Sulla variazione hanno inciso investimenti a fronte di aggregazioni d’impresa, partecipazioni e altri asset strategici (Studio 71, LCN20, Radio Subasio, Radio Aut, operazioni di M&A del Gruppo EI Towers) per complessivi 75,3 milioni di euro, ai quali si aggiungono esborsi di
cassa delle controllate Mediaset España e EI Towers relativi a piani di riacquisto azioni proprie (139,5 milioni di euro) e distribuzione dividendi (175,6 milioni di euro).


Ascolti televisivi. Nei primi nove mesi 2017, si legge nella nota stampa del gruppo, le reti Mediaset confermano una netta leadership sul target commerciale sia in Italia sia in Spagna.
In Italia, Mediaset è leader sul pubblico 15-64 anni con il 32,9% di share nelle 24 ore e con Canale 5 rete italiana più vista in tutte le principali fasce orarie.
In Spagna, le reti televisive Mediaset España mantengono la leadership assoluta nelle 24 ore con il 29,1% di share. Telecinco si conferma rete spagnola più vista sia nel totale giornata (13,6%) sia in prima serata (13,8%).


Oggi il Consiglio di Amministrazione ha approvato il progetto di fusione per incorporazione in Mediaset di Videotime S.p.A., società controllata al 99,2%
circa. L’operazione si inquadra nell’ambito del processo di semplificazione della struttura societaria del Gruppo.

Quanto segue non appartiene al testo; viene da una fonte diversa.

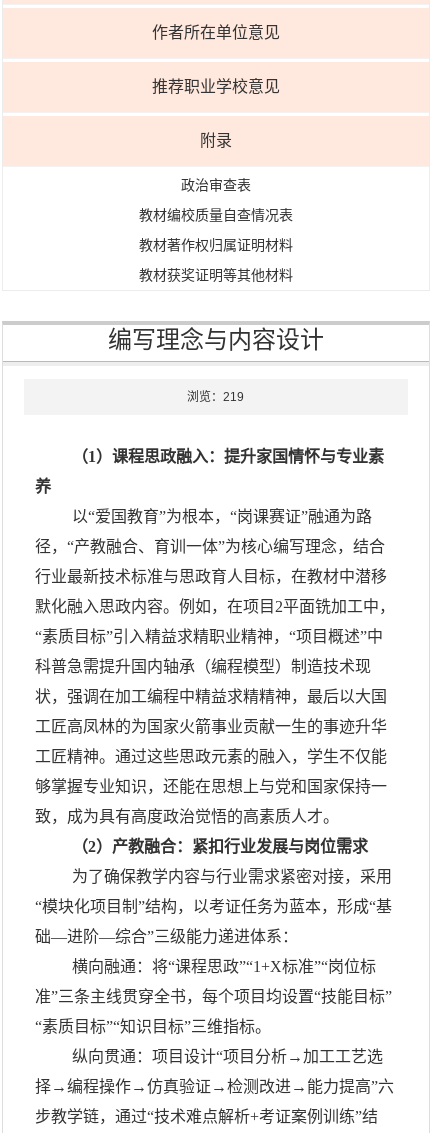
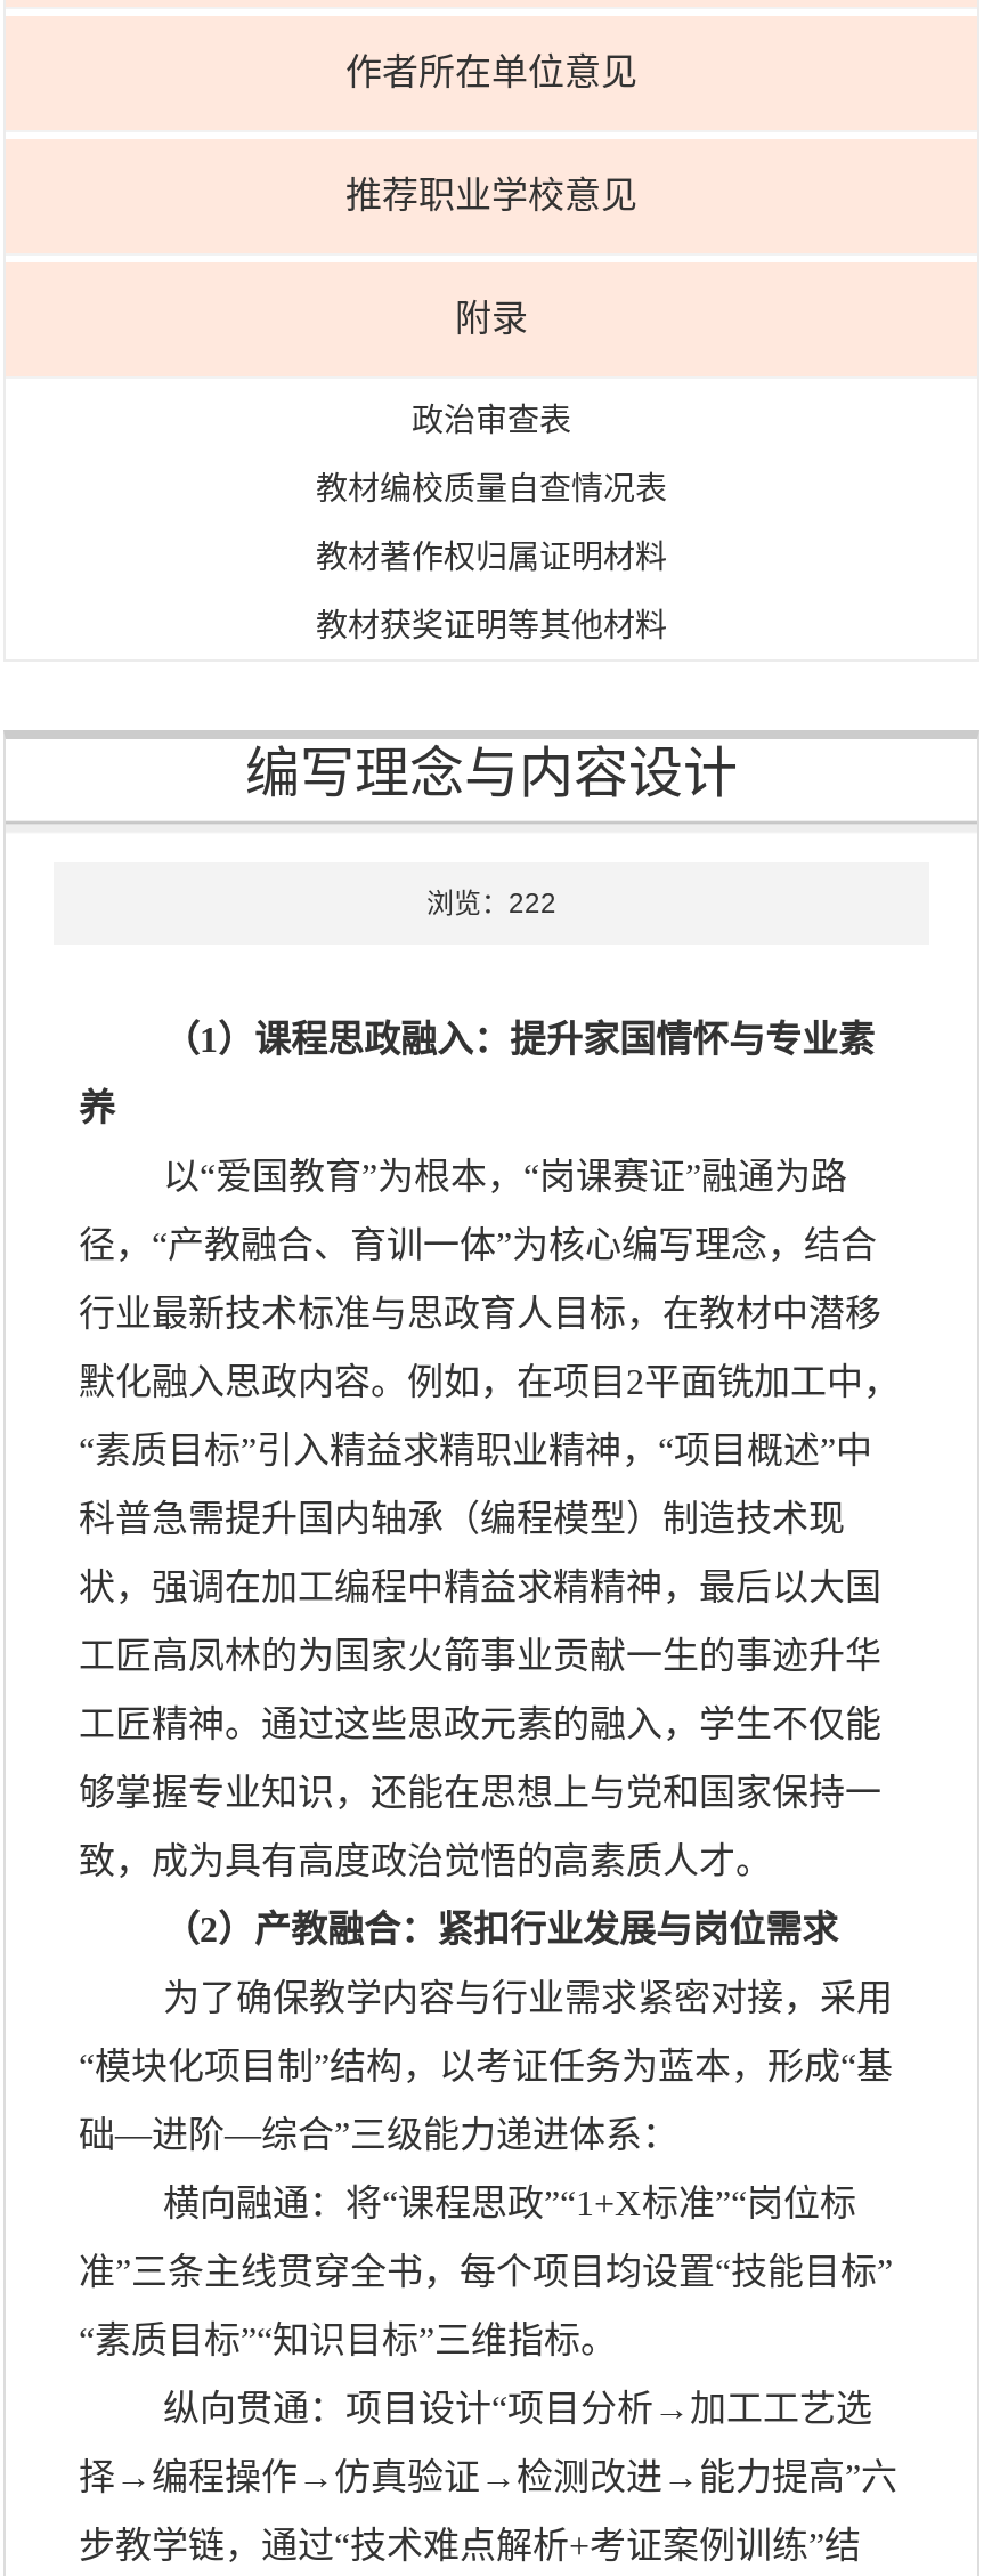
[188,390,244,404] 浏览：219 -> [426,888,556,920] 浏览：222

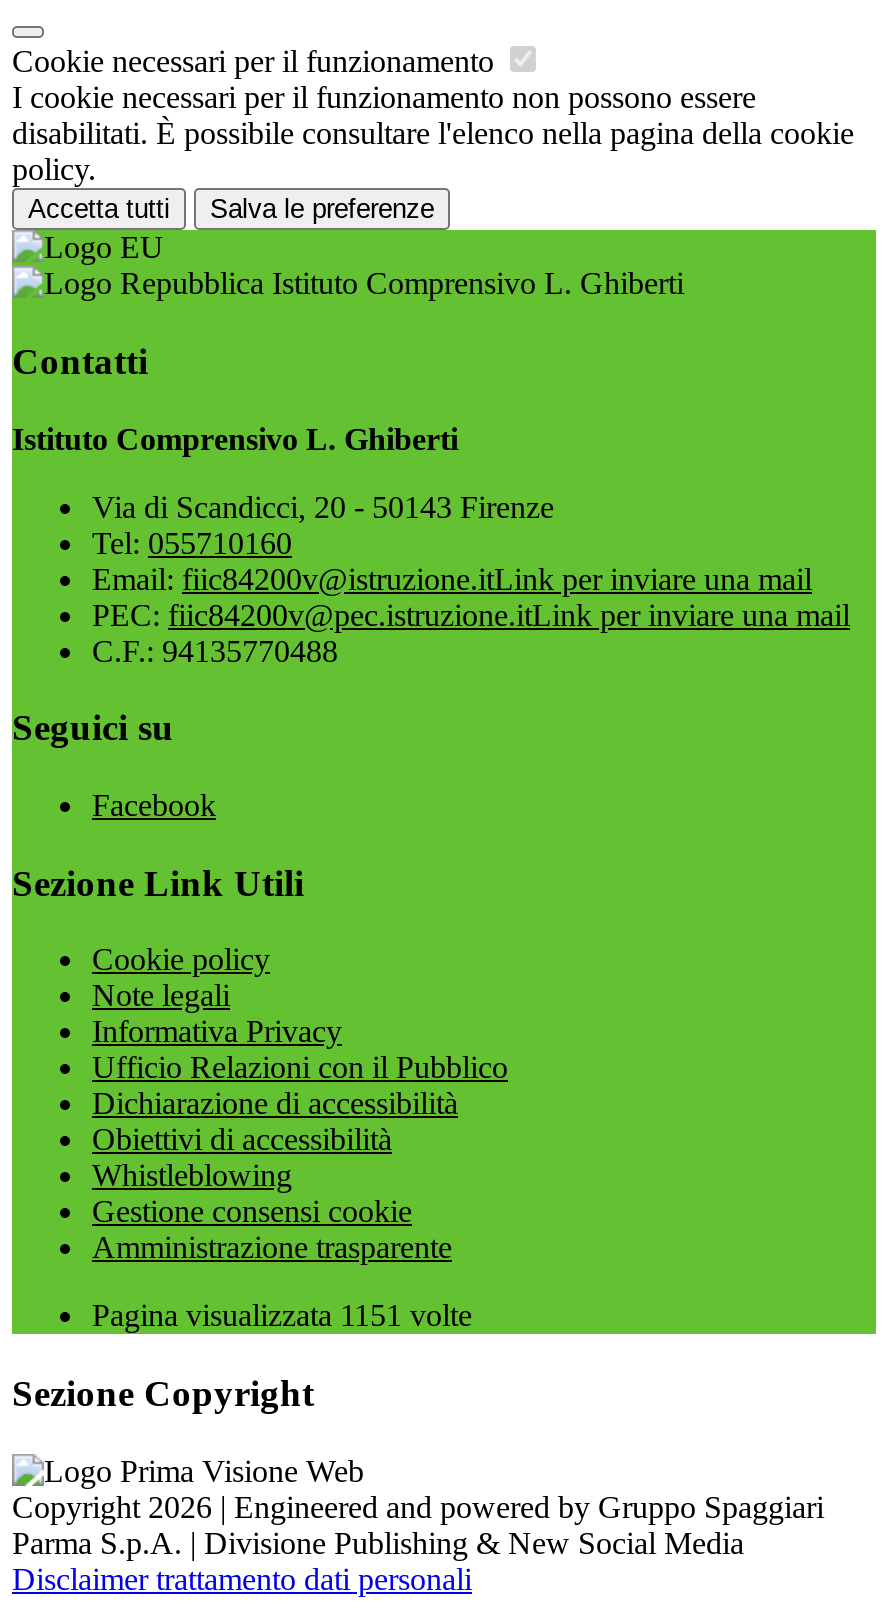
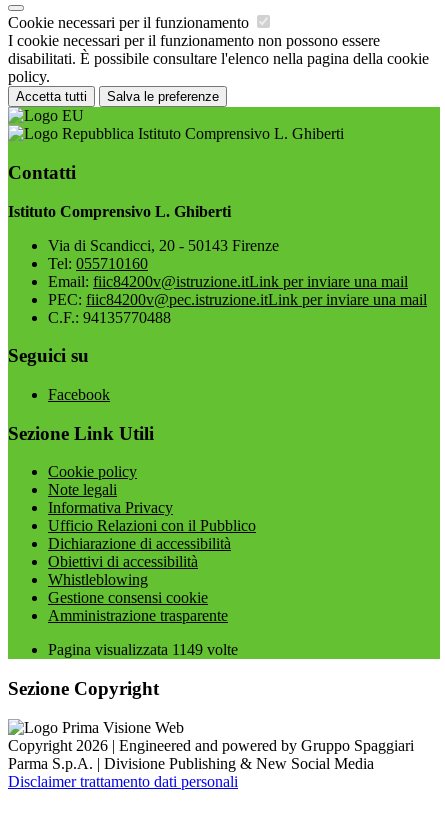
[92,1299,472,1333] Pagina visualizzata 1151 volte -> [48,641,238,658] Pagina visualizzata 1149 volte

A seguito della fusione, Mediaset non aumenterà il proprio capitale sociale, in quanto il concambio delle azioni di proprietà dei soci di minoranza sarà servito con azioni proprie di Mediaset, in forza dell’autorizzazione rilasciata dall’Assemblea dei soci di Mediaset in data 28 giugno 2017.
La decisione di fusione sarà sottoposta all’approvazione del Consiglio di Amministrazione di Mediaset S.p.A..

 

EVOLUZIONE PREVEDIBILE DELLA GESTIONE

Nell'ultima parte dell’esercizio l’andamento della raccolta pubblicitaria del Gruppo dovrebbe consentire di mantenere su base annua un andamento positivo rispetto all’esercizio precedente e di guadagnare quote di mercato pubblicitario sia nel comparto totale sia in quello televisivo.
Sulla base di tali aspettative - e dei risultati economici già ottenuti al termine dei nove mesi, il Gruppo conferma l’obiettivo di conseguire al termine dell’esercizio un risultato operativo e un risultato netto consolidato positivi.